Cambodia has entered Free Trade Agreements with China and joined the Regional Comprehensive Economic Partnership (RCEP) among Asia-Pacific nations. Sovicheat also noted that in the first quarter this year, Cambodia will sign an FTA with South Korea.

The World Bank has forecast growth of 4.5 percent for Cambodia in 2022.

Last year, the European Chamber of Commerce’s Business Confidence Survey found Cambodia faced challenges both because of the pandemic and because of its partial lack of access to the EU market over human rights concerns.

The survey found there was some concern over non-transparent practices and unofficial fees, with both cited as growing obstacles to doing business in Cambodia.

A woman washes rice to sell in Phnom Penh, Picture taken March 25, 2021. CamboJA/ Pring Samrang

But Anthony Galliano, group CEO of financial services company Cambodian Investment Management Holding, said the country has made significant progress in business regulatory practices and has demonstrated a deeper commitment and compliance to international agreements.

He said electricity costs are falling, and infrastructure is continually being upgraded, resulting in an improved investment climate.  

“On the downside, the degree of Cambodia’s overall global value chain connectivity is limited to only a few industries, led by textile products, leather and footwear,” he noted.

“Cambodia’s strongest connection is with ASEAN as a bloc and regional countries and will need to expand to improve connectivity to the global value chain.”

He said to further improve the country’s participation in the global value chain, competition from the informal sector needs to be addressed and the workforce better educated.
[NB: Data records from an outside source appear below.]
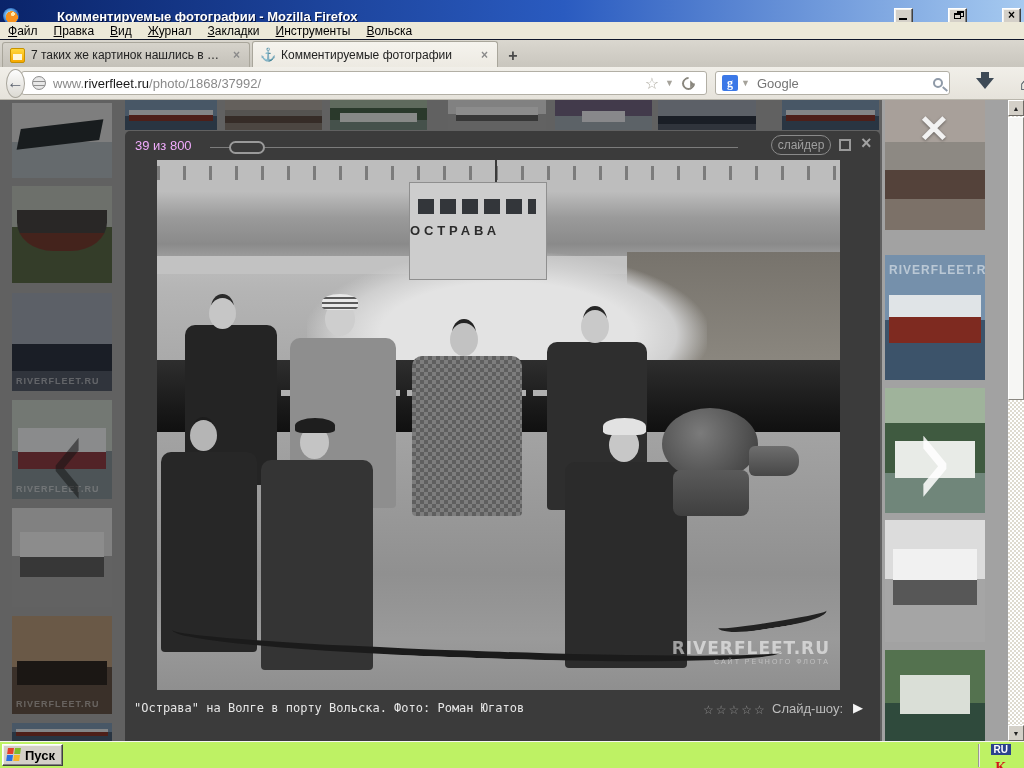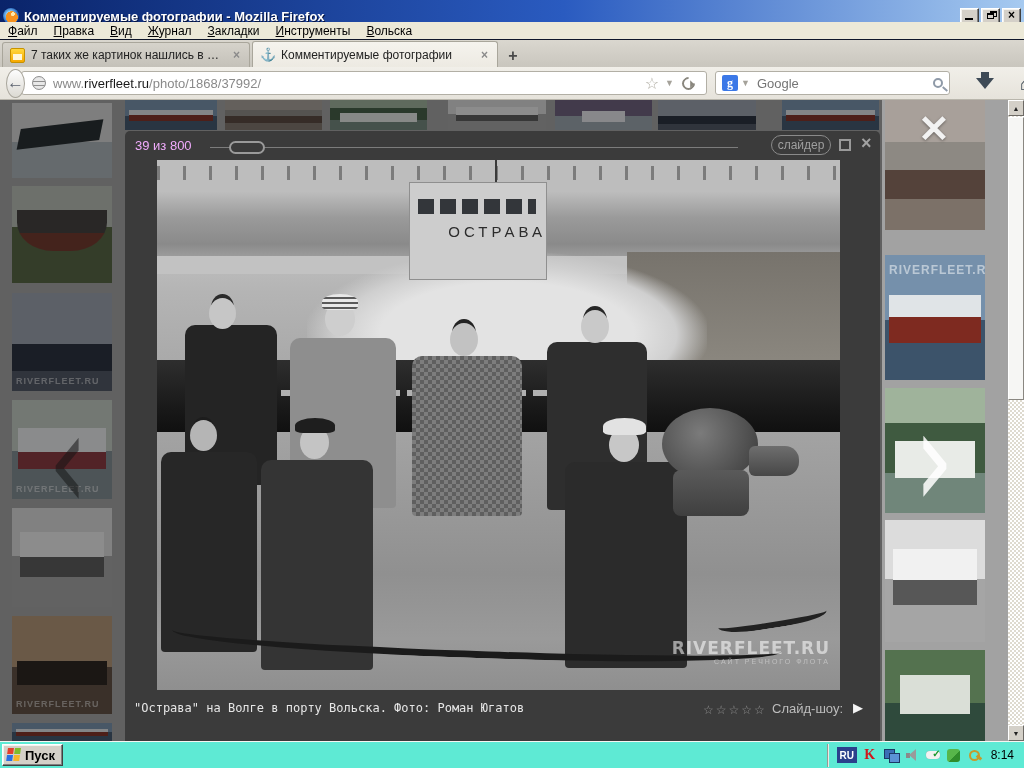--- a/index.html
+++ b/index.html
@@ -3,21 +3,21 @@
 <meta charset="utf-8">
 <style>
   * { margin:0; padding:0; box-sizing:border-box; }
   html,body { width:1024px; height:768px; }
   body { font-family:"Liberation Sans", sans-serif; overflow:hidden; background:#a8a8a8; }
   #screen { position:relative; width:1024px; height:768px; overflow:hidden; }
 
   
   .titlebar { position:absolute; left:0; top:0; width:1024px; height:22px;
     background:linear-gradient(90deg,#0a246a 0%,#2a5bc0 55%,#a6caf0 100%);
-    display:flex; align-items:center; padding:16px 3px; }
+    display:flex; align-items:center; padding:16px 3px;gap:33px; }
   .titlebar .title { color:#fff; font-weight:bold; font-size:13px; margin-left:5px; flex:1;
     text-shadow:1px 1px 0 #05123a; white-space:nowrap; }
   .ff-icon { width:16px; height:16px; border-radius:50%; flex:0 0 16px;
     background:
       radial-gradient(circle at 62% 38%, #ffe9a8 0 14%, rgba(0,0,0,0) 15%),
       radial-gradient(circle at 55% 58%, #f6921e 0 46%, rgba(0,0,0,0) 48%),
       radial-gradient(circle at 45% 45%, #8fd0f8 0 30%, #2f6fc4 60%, #1d4e94 100%);
     box-shadow:0 0 1px #05123a; }
   .winbtn { width:19px; height:16px; margin-left:2px; background:#d4d0c8; position:relative;
     border:1px solid; border-color:#ffffff #404040 #404040 #ffffff; box-shadow:inset -1px -1px 0 #808080, inset 1px 1px 0 #f4f3ef; }
@@ -132,22 +132,22 @@
       repeating-linear-gradient(90deg, rgba(70,70,70,.55) 0 3px, rgba(0,0,0,0) 3px 26px) 0 6px / 100% 14px no-repeat,
       linear-gradient(#bdbdbd 0 30%, #9a9a9a 55%, #8a8a8a 80%, #a8a8a8 100%); }
   .ph-water { left:0; top:96px; width:683px; height:18px; background:#c2c2c2; }
   .ph-holdwall { left:470px; top:92px; width:213px; height:118px; background:linear-gradient(#77736c,#8c8880); }
   .ph-cargo { left:150px; top:92px; width:400px; height:118px;
     background:radial-gradient(ellipse at 50% 70%, #e3e3e3 0 45%, #cfcfcf 60%, rgba(0,0,0,0) 72%); }
   .ph-mast { left:338px; top:0px; width:2px; height:28px; background:#3a3a3a; }
   .ph-wheelhouse { left:252px; top:22px; width:138px; height:98px; background:#cdcdcd; border:1px solid #8f8f8f; }
   .ph-wh-windows { left:8px; top:16px; width:118px; height:15px;
     background:repeating-linear-gradient(90deg,#33363a 0 16px,#cdcdcd 16px 22px); position:absolute; }
-  .ph-wh-name { position:absolute; left:0; top:40px; width:100%; text-align:right; font-size:15px; letter-spacing:4px;
-    color:#2c2c2c; font-weight:normal; }
+  .ph-wh-name { position:absolute; left:0; top:40px; width:100%; text-align:left; font-size:13px; letter-spacing:4px;
+    color:#2c2c2c; font-weight:bold; }
   .ph-hull { left:0; top:200px; width:683px; height:72px; background:linear-gradient(#2e2e2e,#181818 70%,#101010); }
   .ph-hull-slogan { position:absolute; left:40px; top:230px; width:360px; height:6px;
     background:repeating-linear-gradient(90deg,rgba(255,255,255,.65) 0 14px, rgba(0,0,0,0) 14px 21px); }
   .ph-deck { left:0; top:272px; width:683px; height:258px;
     background:linear-gradient(#a3a3a3, #909090 55%, #9a9a9a 80%, #8f8f8f); }
   .ph-bollard-top { left:505px; top:248px; width:96px; height:72px; border-radius:50%;
     background:radial-gradient(circle at 40% 35%, #7b7b7b, #4c4c4c 70%, #383838); }
   .ph-bollard-base { left:516px; top:310px; width:76px; height:46px; border-radius:8px;
     background:linear-gradient(#5a5a5a,#3f3f3f); }
   .ph-bollard-pipe { left:592px; top:286px; width:50px; height:30px; border-radius:6px 14px 14px 6px;
@@ -165,31 +165,31 @@
   .scrollbar { position:absolute; left:1008px; top:100px; width:16px; height:641px;
     background:conic-gradient(#ffffff 0 25%, #dedacf 0 50%, #ffffff 0 75%, #dedacf 0) 0 0 / 4px 4px; }
   .sb-btn { position:absolute; left:0; width:16px; height:16px; background:#d4d0c8;
     border:1px solid; border-color:#ffffff #6d6a65 #6d6a65 #ffffff; font-size:7px; color:#222;
     display:flex; align-items:center; justify-content:center; }
   .sb-up { top:0; } .sb-down { bottom:0; }
   .sb-thumb { position:absolute; left:0; top:17px; width:16px; height:283px; background:#f6f6f4;
     border:1px solid; border-color:#ffffff #8a8781 #8a8781 #ffffff; }
 
   
-  .taskbar { position:absolute; left:0; top:741px; width:1024px; height:27px; background:#5eead4;
+  .taskbar { position:absolute; left:0; top:741px; width:1024px; height:27px; background:#bef264;
     border-top:1px solid #f6f5f2; display:flex; align-items:center; padding:0 2px; }
   .start-btn { height:22px; padding:0 7px 0 4px; display:flex; align-items:center; gap:4px; background:#d4d0c8;
     border:1px solid; border-color:#ffffff #404040 #404040 #ffffff; box-shadow:inset -1px -1px 0 #808080, inset 1px 1px 0 #f4f3ef;
     font-weight:bold; font-size:13px; color:#000; }
   .win-logo { width:14px; height:14px; display:grid; grid-template-columns:6px 6px; grid-template-rows:6px 6px; gap:1px; transform:skewX(-8deg); }
   .win-logo i { display:block; } .wl-r{background:#e3402c;} .wl-g{background:#7fbc2a;} .wl-b{background:#2a6fe3;} .wl-y{background:#f5b52a;}
   .task-btn { height:22px; width:158px; margin-left:6px; display:flex; align-items:center; gap:5px; padding:0 5px;
     background:#f4f3ee; border:1px solid; border-color:#6d6a65 #ffffff #ffffff #6d6a65; font-size:12px; color:#000; white-space:nowrap; overflow:hidden; }
   .tray { margin-left:auto; height:23px; display:flex; align-items:center; gap:5px; padding:0 8px 0 8px;
-    border-left:2px groove #eceae4; }
+    border-left:2px groove #eceae4;flex-direction:column; }
   .lang-box { width:20px; height:16px; background:#2b418c; color:#fff; font-size:10px; font-weight:bold;
     display:flex; align-items:center; justify-content:center; }
   .tray-ic { width:16px; height:16px; position:relative; display:flex; align-items:center; justify-content:center; }
   .ic-k { color:#d1171c; font-weight:bold; font-size:14px; font-family:"Liberation Serif",serif; }
   .ic-net::before { content:""; position:absolute; left:1px; top:2px; width:9px; height:8px; background:#3a6fb5; border:1px solid #1c3a66; }
   .ic-net::after { content:""; position:absolute; left:6px; top:6px; width:9px; height:8px; background:#5b93d6; border:1px solid #1c3a66; }
   .ic-vol::before { content:""; position:absolute; left:2px; top:6px; width:4px; height:5px; background:#8a8a8a; }
   .ic-vol::after { content:""; position:absolute; left:5px; top:2px; border:6px solid transparent; border-right:7px solid #9a9a9a; border-left:none; }
   .ic-cloud { }
   .ic-cloud::before { content:""; position:absolute; left:1px; top:4px; width:14px; height:8px; border-radius:6px; background:#f2f2f2; box-shadow:0 0 1px #999; }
There needs to be improved access to financing and transportation, business licensing needs to be made easier, and customs and trade regulations need to be improved.

Sin Chanthy, president of the Cambodia Logistics Association, agreed that the high cost of transportation – 20 percent higher than Thailand and Vietnam – remains a challenge.

“This makes the country less competitive with neighbors and in the region,” he said.

Chanthy said Cambodia will not be able to compete while it remains reliant on neighboring countries’ infrastructure for exports.

“Because our sea port cannot receive huge ships, long-haul exportation costs us more,” he said. Japan is currently helping develop a new port in Sihanoukville that will be able to receive larger vessels.